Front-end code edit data

====

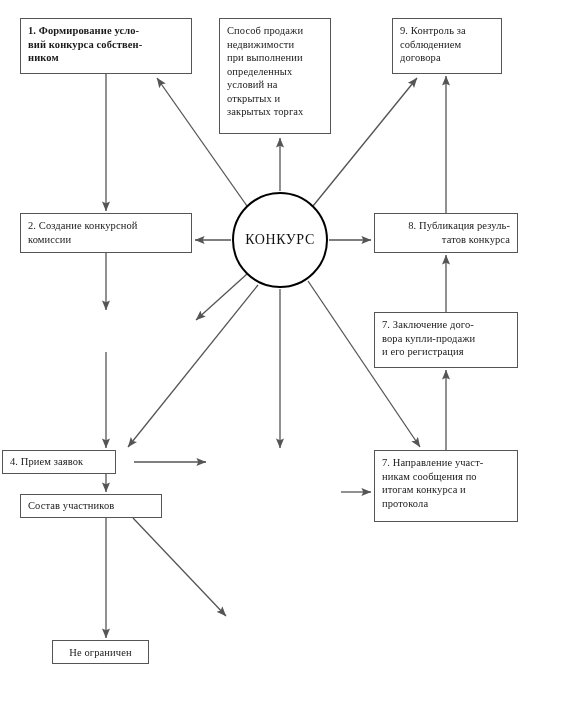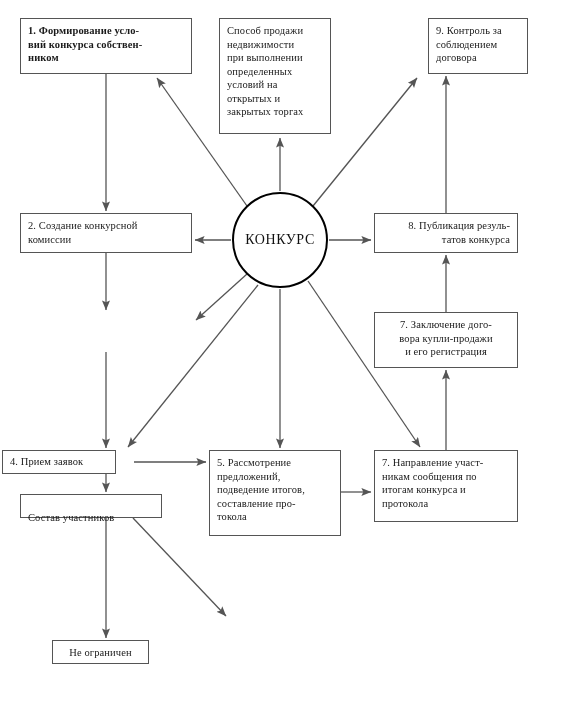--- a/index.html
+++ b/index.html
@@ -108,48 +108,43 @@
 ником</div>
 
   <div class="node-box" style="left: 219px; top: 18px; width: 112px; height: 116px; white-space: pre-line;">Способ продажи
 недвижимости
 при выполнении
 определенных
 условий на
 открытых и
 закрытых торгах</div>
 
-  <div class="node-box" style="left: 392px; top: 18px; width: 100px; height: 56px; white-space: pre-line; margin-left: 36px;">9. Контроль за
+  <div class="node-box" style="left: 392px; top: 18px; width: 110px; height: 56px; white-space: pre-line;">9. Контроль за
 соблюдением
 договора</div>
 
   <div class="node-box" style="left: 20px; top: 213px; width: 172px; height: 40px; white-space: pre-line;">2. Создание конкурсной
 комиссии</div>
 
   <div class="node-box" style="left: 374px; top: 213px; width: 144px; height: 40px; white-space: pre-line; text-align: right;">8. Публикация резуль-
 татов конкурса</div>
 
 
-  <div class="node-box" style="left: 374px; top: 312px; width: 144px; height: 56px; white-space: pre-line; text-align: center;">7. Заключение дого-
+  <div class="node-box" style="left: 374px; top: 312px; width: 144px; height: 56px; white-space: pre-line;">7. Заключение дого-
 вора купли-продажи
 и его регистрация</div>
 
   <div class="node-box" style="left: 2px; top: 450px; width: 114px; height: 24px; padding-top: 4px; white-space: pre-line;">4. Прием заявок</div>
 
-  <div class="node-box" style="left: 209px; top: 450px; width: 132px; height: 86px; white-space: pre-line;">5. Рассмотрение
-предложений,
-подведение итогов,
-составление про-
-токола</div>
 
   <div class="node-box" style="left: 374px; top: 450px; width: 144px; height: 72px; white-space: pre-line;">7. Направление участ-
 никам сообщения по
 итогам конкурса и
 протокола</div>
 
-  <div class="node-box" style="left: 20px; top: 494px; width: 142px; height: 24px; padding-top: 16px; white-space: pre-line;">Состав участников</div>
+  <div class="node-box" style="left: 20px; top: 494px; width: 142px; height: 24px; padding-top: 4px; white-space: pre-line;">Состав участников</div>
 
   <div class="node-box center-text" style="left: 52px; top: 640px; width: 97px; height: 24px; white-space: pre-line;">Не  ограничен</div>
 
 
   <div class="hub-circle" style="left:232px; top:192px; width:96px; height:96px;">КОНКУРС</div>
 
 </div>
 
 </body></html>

====

▶ TASK REQUIREMENTS
Only text belongs in the copy: repeat each line of the data exactly and leave out the pictures.

▶ RESULT OF THE TASK
--- a/index.html
+++ b/index.html
@@ -108,48 +108,43 @@
 ником</div>
 
   <div class="node-box" style="left: 219px; top: 18px; width: 112px; height: 116px; white-space: pre-line;">Способ продажи
 недвижимости
 при выполнении
 определенных
 условий на
 открытых и
 закрытых торгах</div>
 
-  <div class="node-box" style="left: 392px; top: 18px; width: 100px; height: 56px; white-space: pre-line; margin-left: 36px;">9. Контроль за
+  <div class="node-box" style="left: 392px; top: 18px; width: 110px; height: 56px; white-space: pre-line;">9. Контроль за
 соблюдением
 договора</div>
 
   <div class="node-box" style="left: 20px; top: 213px; width: 172px; height: 40px; white-space: pre-line;">2. Создание конкурсной
 комиссии</div>
 
   <div class="node-box" style="left: 374px; top: 213px; width: 144px; height: 40px; white-space: pre-line; text-align: right;">8. Публикация резуль-
 татов конкурса</div>
 
 
-  <div class="node-box" style="left: 374px; top: 312px; width: 144px; height: 56px; white-space: pre-line; text-align: center;">7. Заключение дого-
+  <div class="node-box" style="left: 374px; top: 312px; width: 144px; height: 56px; white-space: pre-line;">7. Заключение дого-
 вора купли-продажи
 и его регистрация</div>
 
   <div class="node-box" style="left: 2px; top: 450px; width: 114px; height: 24px; padding-top: 4px; white-space: pre-line;">4. Прием заявок</div>
 
-  <div class="node-box" style="left: 209px; top: 450px; width: 132px; height: 86px; white-space: pre-line;">5. Рассмотрение
-предложений,
-подведение итогов,
-составление про-
-токола</div>
 
   <div class="node-box" style="left: 374px; top: 450px; width: 144px; height: 72px; white-space: pre-line;">7. Направление участ-
 никам сообщения по
 итогам конкурса и
 протокола</div>
 
-  <div class="node-box" style="left: 20px; top: 494px; width: 142px; height: 24px; padding-top: 16px; white-space: pre-line;">Состав участников</div>
+  <div class="node-box" style="left: 20px; top: 494px; width: 142px; height: 24px; padding-top: 4px; white-space: pre-line;">Состав участников</div>
 
   <div class="node-box center-text" style="left: 52px; top: 640px; width: 97px; height: 24px; white-space: pre-line;">Не  ограничен</div>
 
 
   <div class="hub-circle" style="left:232px; top:192px; width:96px; height:96px;">КОНКУРС</div>
 
 </div>
 
 </body></html>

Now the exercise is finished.